Walmsley also wants to improve drug research productivity, and wants GSK to have fewer but potentially more lucrative new drug launches in the future. GSK is planning on scrapping more than 30 drug development programs and will focus 80 percent of its R&D budget on the top candidates in four therapeutic areas and potentially exit the rare disease space.
Momenta-Sandoz lose case to Amphastar; AbbVie to
pay US$ 150m in damages
In the US, Amphastar Pharmaceuticals won a case in a federal court against Momenta Pharmaceuticals Inc and its partner Novartis AG’s Sandoz unit. The two had sought nearly US$ 940 million in damages against Amphastar.
Momenta and Sandoz had filed the lawsuit in 2011 after the US Food and Drug Administration (USFDA) had approved Amphastar’s generic version of Sanofi’s blockbuster Lovenox, an anticoagulant used to treat and prevent blood clots.
The two companies had accused Amphastar of infringing on a patent held by them, through the production of a generic version of the blood-thinner Lovenox.

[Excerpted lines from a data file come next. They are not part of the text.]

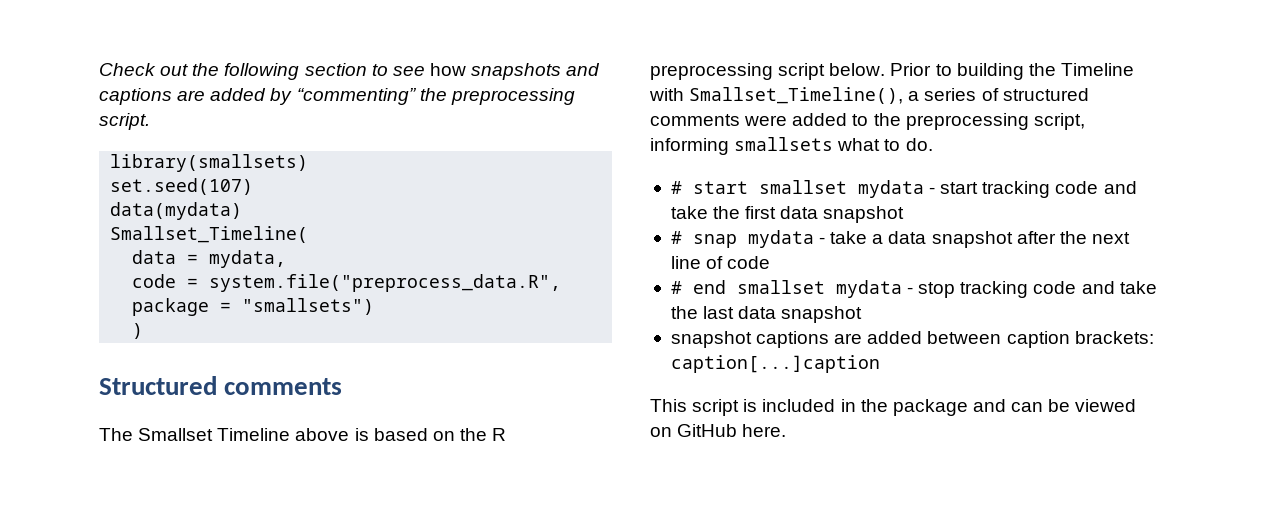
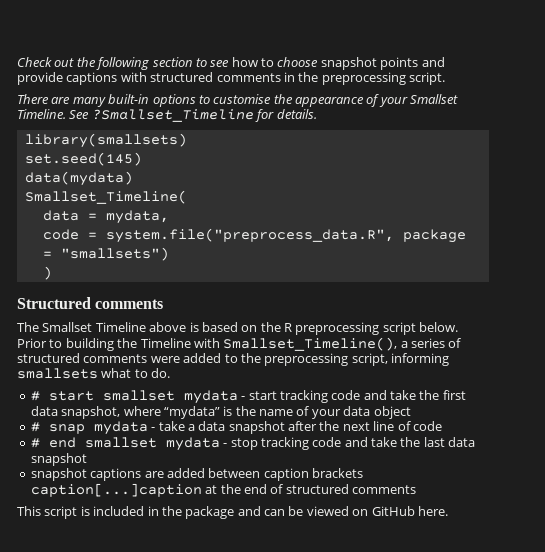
- Check out the following section to see how snapshots and captions are added by “commenting” the preprocessing script.
+ Check out the following section to see how to choose snapshot points and provide captions with structured comments in the preprocessing script.
+ There are many built-in options to customise the appearance of your Smallset Timeline. See ?Smallset_Timeline for details.
- set.seed(107)
+ set.seed(145)
- # start smallset mydata - start tracking code and take the first data snapshot
+ # start smallset mydata - start tracking code and take the first data snapshot, where “mydata” is the name of your data object
- snapshot captions are added between caption brackets: caption[...]caption
+ snapshot captions are added between caption brackets caption[...]caption at the end of structured comments

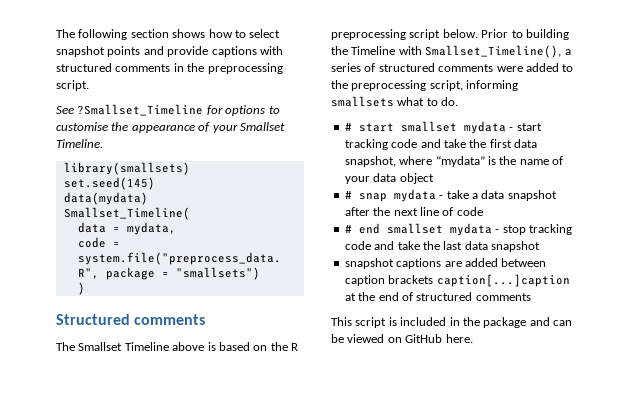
- Check out the following section to see how to choose snapshot points and provide captions with structured comments in the preprocessing script.
+ The following section shows how to select snapshot points and provide captions with structured comments in the preprocessing script.
- There are many built-in options to customise the appearance of your Smallset Timeline. See ?Smallset_Timeline for details.
+ See ?Smallset_Timeline for options to customise the appearance of your Smallset Timeline.

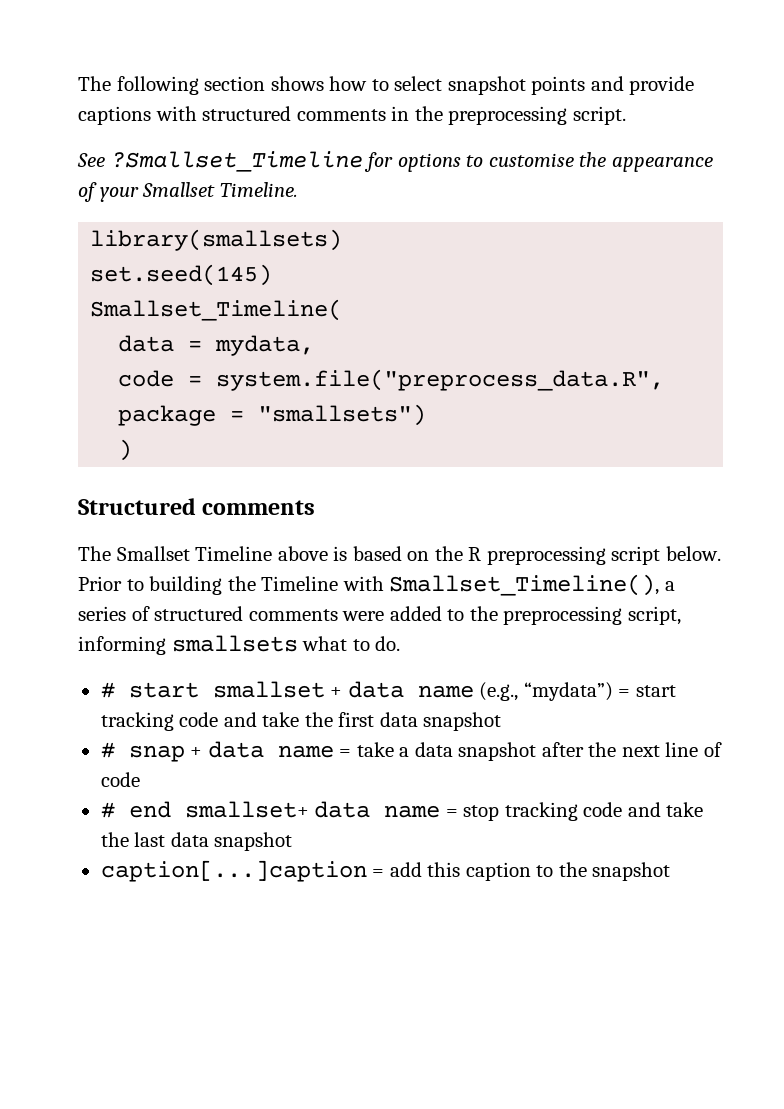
- data(mydata)
- # start smallset mydata - start tracking code and take the first data snapshot, where “mydata” is the name of your data object
- # snap mydata - take a data snapshot after the next line of code
+ # start smallset + data name (e.g., “mydata”) = start tracking code and take the first data snapshot
+ # snap + data name = take a data snapshot after the next line of code
- # end smallset mydata - stop tracking code and take the last data snapshot
+ # end smallset+ data name = stop tracking code and take the last data snapshot
- snapshot captions are added between caption brackets caption[...]caption at the end of structured comments
- This script is included in the package and can be viewed on GitHub here.
+ caption[...]caption = add this caption to the snapshot

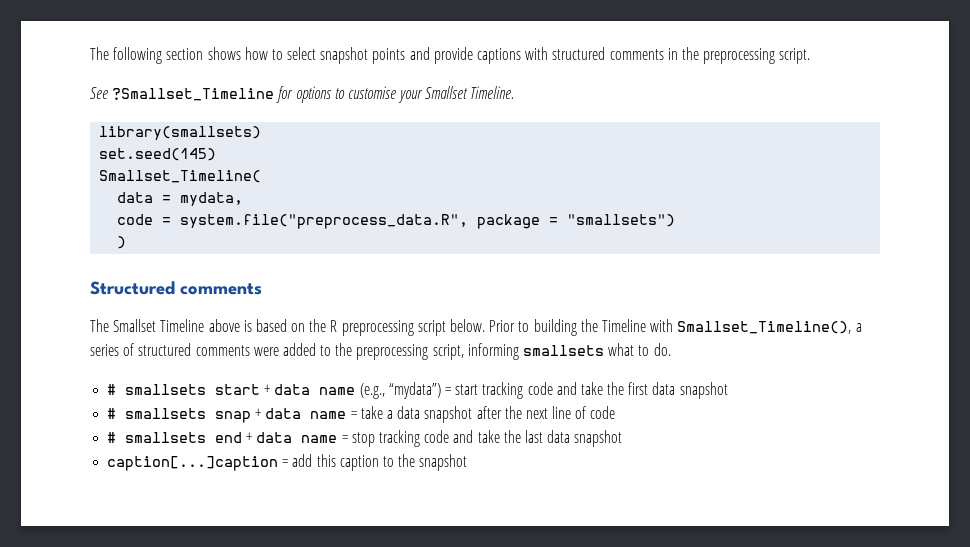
- See ?Smallset_Timeline for options to customise the appearance of your Smallset Timeline.
+ See ?Smallset_Timeline for options to customise your Smallset Timeline.
- # start smallset + data name (e.g., “mydata”) = start tracking code and take the first data snapshot
+ # smallsets start + data name (e.g., “mydata”) = start tracking code and take the first data snapshot
- # snap + data name = take a data snapshot after the next line of code
+ # smallsets snap + data name = take a data snapshot after the next line of code
- # end smallset+ data name = stop tracking code and take the last data snapshot
+ # smallsets end + data name = stop tracking code and take the last data snapshot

In a statement, Momenta CEO Craig Wheeler said the company was disappointed and was considering its options, including a potential appeal. “We continue to believe in the importance of investing in innovative techniques for bringing products to market and protecting those innovations from unauthorized use,” he said.
Momenta and Sandoz suffered a major setback earlier this year when Pfizer’s fill/finish manufacturing facility in McPherson, Kansas, received a warning letter from the USFDA. The compliance concern had been initially revealed by Momenta in a press statement as the company, in collaboration with Sandoz, is developing a generic version of Teva’s long-acting Copaxone® 40mg/mL (glatiramer acetate injection). Sandoz had tied up with Pfizer as its fill/finish manufacturing partner.
Copaxone generated US$ 4.22 billion in sales last year.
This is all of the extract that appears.